Existe, entretanto, uma falsa sinonímia entre tal conceito e Estado, mas o autor esclarece que essas entidades diferem entre si “como uma parte difere do todo” (Idem). O Estado, então, é “unicamente a parte do corpo político (o todo) que se refere especialmente à manutenção da lei, ao fomento do bem comum e da ordem pública e à administração dos negócios públicos” (Idem, p. 22).

Para sintetizar, o corpo político corresponde à sociedade de pessoas em geral – o povo – e o Estado ao organismo institucional que garanta a estas a manutenção na vida ordinária. Estes são conceitos que Maritain se preocupa em esclarecer já no início do itinerário de O homem e o Estado para ajudar na posterior interpretação de suas colocações, facilitando a compreensão de seu pensamento.

Tais conceitos não são inertes ou estáticos quanto à dinamicidade que a realidade social exige que eles possuam. 

“Uma sociedade de homens livres implica certos princípios primordiais que estão no âmago de sua própria existência. Uma democracia genuína implica uma concordância fundamental entre espíritos e vontades com relação às bases da vida em comum.” (MARITAIN, 1956 p. 129).

CONCLUSÃO

O pensamento maritainiano democrático perpassa, portanto, princípios que ele identificou em democracias de diversas sociedades e que, pela sua reflexão, sabe que é possível uma efetivação, posto que estes não estão distantes do que a democracia é, ou pelo menos tenta ser nas sociedades, ao longo do tempo e também na democracia brasileira. A democracia apresentada por Maritain é um ideal histórico concreto. Justamente, por isso, “ela está na linha das aspirações da natureza racional visando sua perfeita realização... contanto que a não estraguem, de antemão, com utilizações partidárias ou contrafacções” (Idem, p. 64-65). Esta, portanto, é a via privilegiada para alcançar o que a filosofia política humanista tem por objetivo: a pessoa humana.

REFERÊNCIAS

DAGNINO, Evelina. Sociedade civil, participação e cidadania: de que estamos falando? In: MATO, D (2004). Políticas de ciudadania y sociedad civil en tiempos de globalización. Caracas: Faces - Universidade Central de Venezuela.
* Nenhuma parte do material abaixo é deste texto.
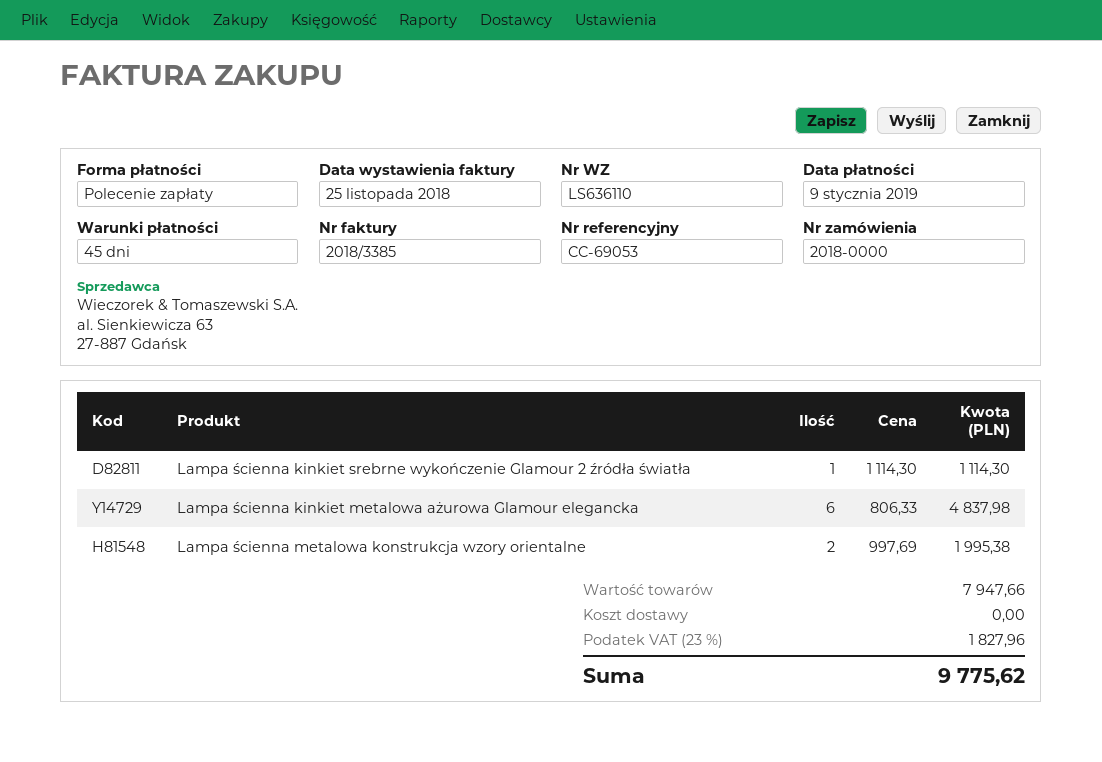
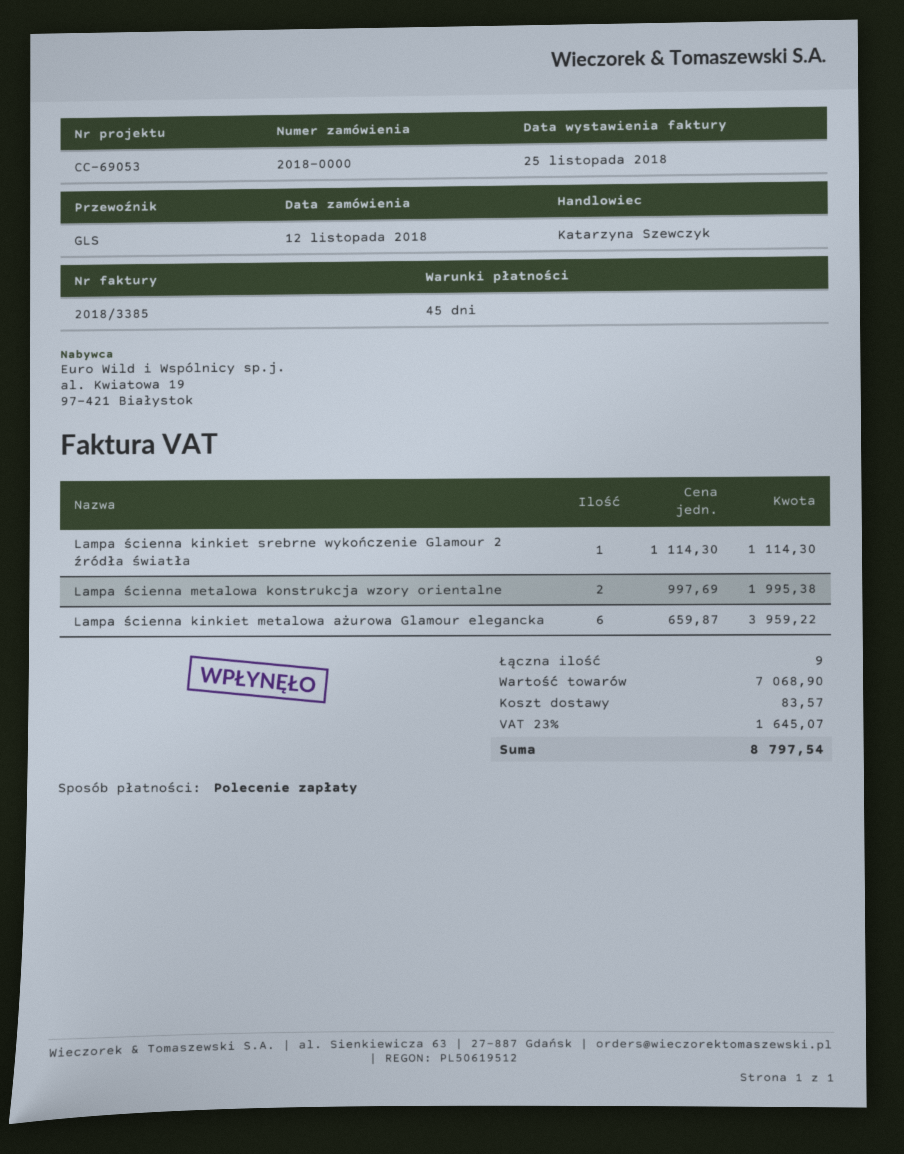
Lampa ścienna kinkiet metalowa ażurowa Glamour elegancka: 6 x 806.33 = 4837.98 -> 6 x 659.87 = 3959.22
subtotal: 7947.66 -> 7068.90
shipping: 0.00 -> 83.57
tax: 23% = 1827.96 -> 23% = 1645.07
total: 9775.62 -> 8797.54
KINZO, Maria D’Alva G. (2004) Partidos, eleições e democracia no Brasil pós-1985. RBCS, São Paulo, v. 19, n.54.

MARITAIN, Jacques. (1956) O homem e o Estado. Rio de Janeiro: Agir.

_________________ (1999) Por um humanismo cristão. São Paulo: Paulus.

_________________ (1946) Princípios de uma política humanista. Rio de Janeiro: Agir.

_________________ (1967) Sobre a filosofia da história. Trad. Edgar de Godoi da Mata Machado. São Paulo: Herder.

MOISÉS, José Alvaro. (1989) Dilemas da consolidação democrática no Brasil. Lua Nova, São Paulo, n.16.

POZZEBON, Paulo Moacir Godoy (1998). Fundamentos do pensamento democrático de Jacques Maritain. Londrina: UEL.

SUNG, Jung Mo; SILVA, J. C (1995). Conversando sobre ética e sociedade. Petrópolis: Vozes.

 



[1] Esta ideia Maritain não pormenoriza; não aborda conceitos e problemáticas referentes a ela. Isto ele faz em um momento posterior, em outra obra.